• Task instructions: Scan the lines below for "right" and copy the matches.

• Given data:
[Start of section]
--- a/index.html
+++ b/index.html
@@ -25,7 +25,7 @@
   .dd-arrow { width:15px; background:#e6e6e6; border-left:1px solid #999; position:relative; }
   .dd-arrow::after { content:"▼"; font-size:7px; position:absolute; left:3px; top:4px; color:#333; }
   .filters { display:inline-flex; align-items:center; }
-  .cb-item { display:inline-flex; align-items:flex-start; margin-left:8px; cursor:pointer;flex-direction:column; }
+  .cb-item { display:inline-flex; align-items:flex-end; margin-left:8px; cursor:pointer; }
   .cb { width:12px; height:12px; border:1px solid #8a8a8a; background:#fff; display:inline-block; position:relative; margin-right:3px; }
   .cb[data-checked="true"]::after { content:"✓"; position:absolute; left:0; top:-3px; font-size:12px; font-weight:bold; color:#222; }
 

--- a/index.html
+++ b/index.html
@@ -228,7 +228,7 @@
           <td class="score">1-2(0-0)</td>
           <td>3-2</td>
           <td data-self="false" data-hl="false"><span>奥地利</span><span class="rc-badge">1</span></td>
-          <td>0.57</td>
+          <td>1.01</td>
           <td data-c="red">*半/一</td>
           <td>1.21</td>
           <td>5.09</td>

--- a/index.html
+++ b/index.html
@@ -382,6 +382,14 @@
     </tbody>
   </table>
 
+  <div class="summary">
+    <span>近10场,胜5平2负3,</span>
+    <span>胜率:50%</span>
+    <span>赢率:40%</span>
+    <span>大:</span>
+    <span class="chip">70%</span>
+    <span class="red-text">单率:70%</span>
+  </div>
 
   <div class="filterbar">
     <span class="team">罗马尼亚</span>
[End of section]
[Start of section]
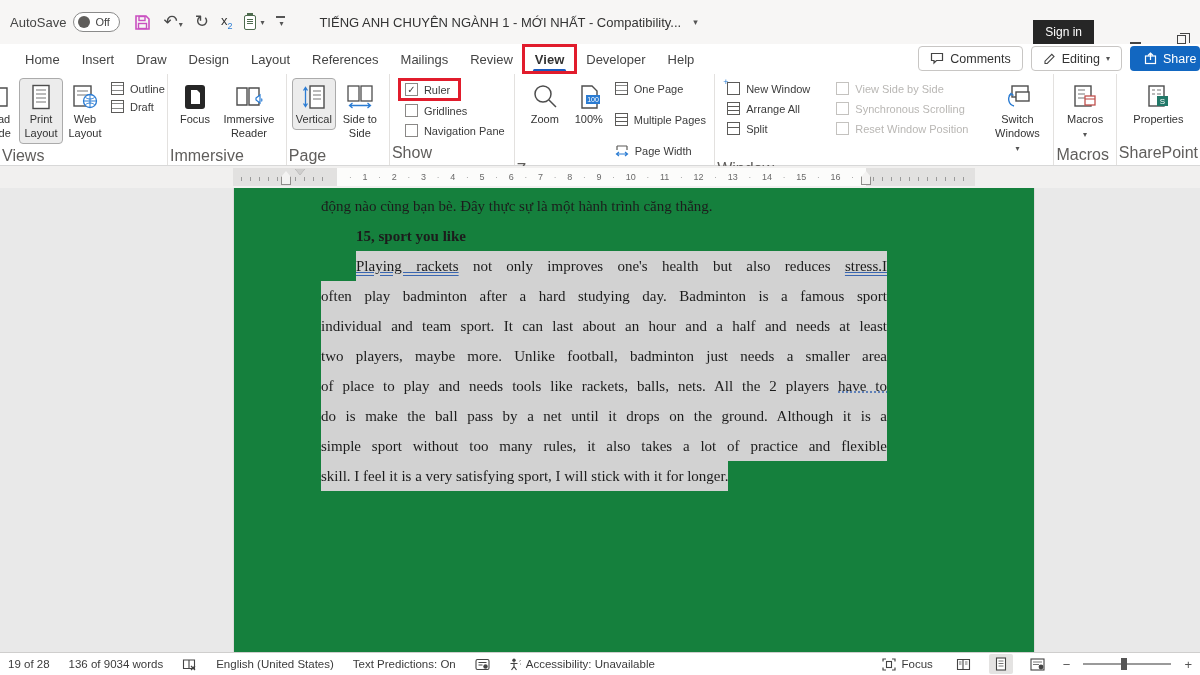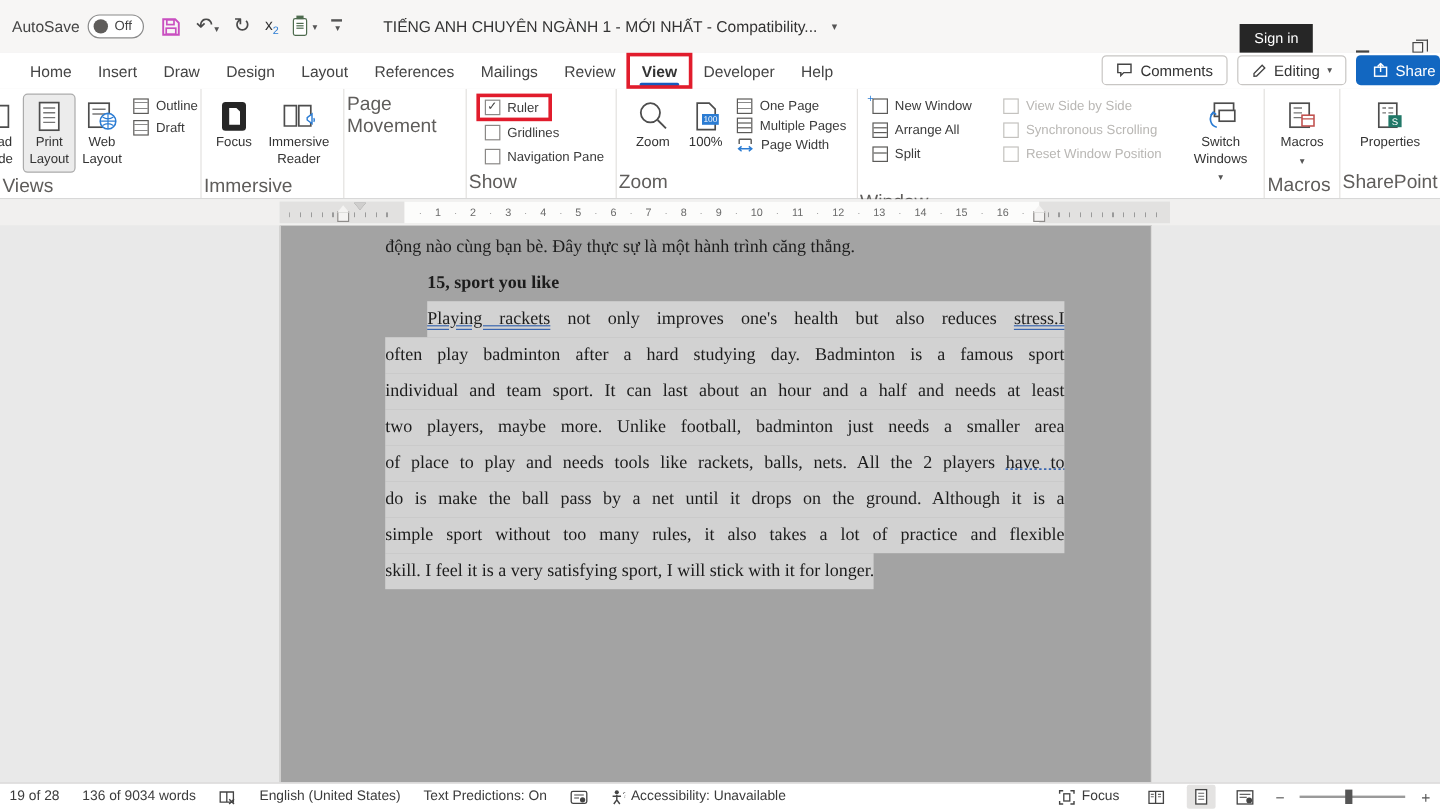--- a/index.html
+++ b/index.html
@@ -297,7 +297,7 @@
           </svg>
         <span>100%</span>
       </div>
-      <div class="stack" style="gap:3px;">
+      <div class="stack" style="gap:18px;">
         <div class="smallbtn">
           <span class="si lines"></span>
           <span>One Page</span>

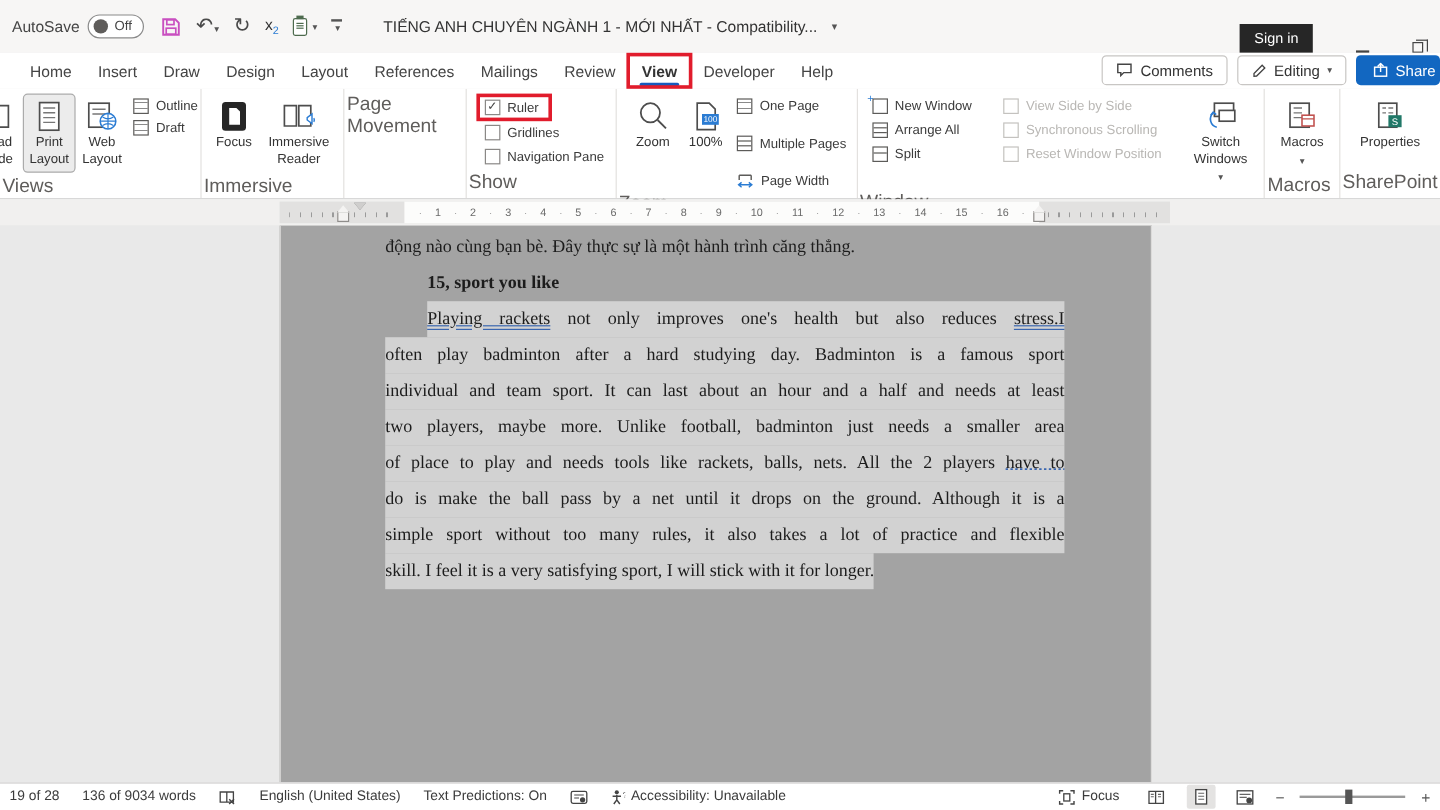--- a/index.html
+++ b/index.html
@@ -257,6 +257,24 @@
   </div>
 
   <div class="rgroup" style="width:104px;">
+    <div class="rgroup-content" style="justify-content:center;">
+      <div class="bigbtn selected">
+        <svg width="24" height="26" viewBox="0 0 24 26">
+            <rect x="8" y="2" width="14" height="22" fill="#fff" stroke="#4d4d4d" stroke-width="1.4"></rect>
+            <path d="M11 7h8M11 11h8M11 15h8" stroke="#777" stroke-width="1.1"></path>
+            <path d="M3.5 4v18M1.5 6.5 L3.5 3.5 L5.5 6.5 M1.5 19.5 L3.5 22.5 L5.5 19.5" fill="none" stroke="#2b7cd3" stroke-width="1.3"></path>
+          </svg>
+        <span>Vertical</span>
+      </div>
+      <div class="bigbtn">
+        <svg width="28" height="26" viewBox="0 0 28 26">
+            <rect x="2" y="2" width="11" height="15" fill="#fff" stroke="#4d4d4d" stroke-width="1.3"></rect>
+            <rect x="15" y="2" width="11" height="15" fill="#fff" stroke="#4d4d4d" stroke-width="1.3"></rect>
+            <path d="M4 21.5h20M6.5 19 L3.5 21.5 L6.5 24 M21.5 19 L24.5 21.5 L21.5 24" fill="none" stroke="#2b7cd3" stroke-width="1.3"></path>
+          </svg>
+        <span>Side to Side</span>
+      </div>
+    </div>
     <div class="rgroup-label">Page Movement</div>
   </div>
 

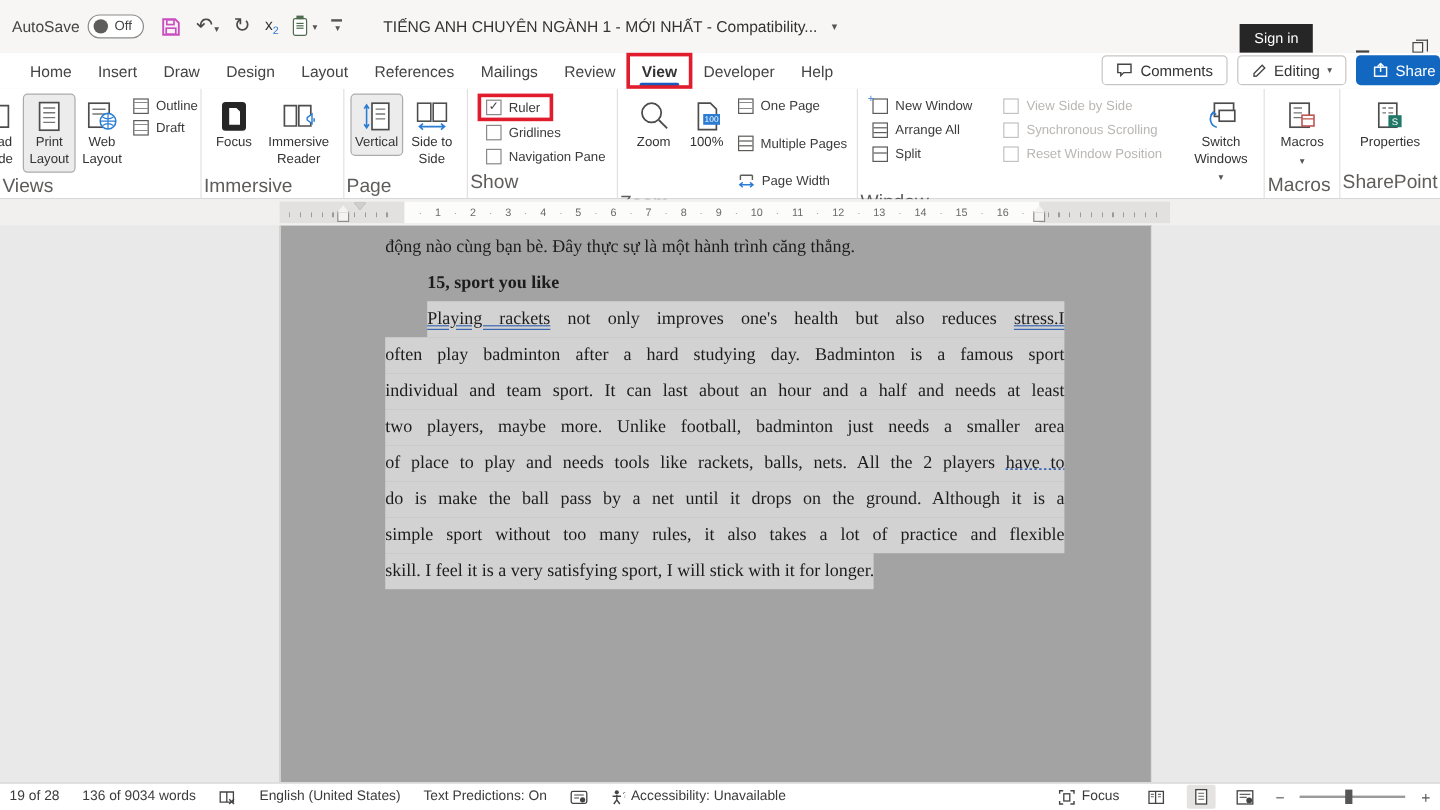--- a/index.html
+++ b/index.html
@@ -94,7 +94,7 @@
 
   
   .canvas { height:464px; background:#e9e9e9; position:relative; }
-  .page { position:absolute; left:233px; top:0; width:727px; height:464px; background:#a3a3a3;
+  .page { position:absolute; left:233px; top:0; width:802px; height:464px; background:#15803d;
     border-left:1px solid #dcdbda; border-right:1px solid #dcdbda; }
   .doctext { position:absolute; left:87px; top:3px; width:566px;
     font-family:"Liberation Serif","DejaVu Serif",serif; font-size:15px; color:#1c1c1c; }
[End of section]
• Task output:
   .cb { width:12px; height:12px; border:1px solid #8a8a8a; background:#fff; display:inline-block; position:relative; margin-right:3px; }
     border-left:1px solid #dcdbda; border-right:1px solid #dcdbda; }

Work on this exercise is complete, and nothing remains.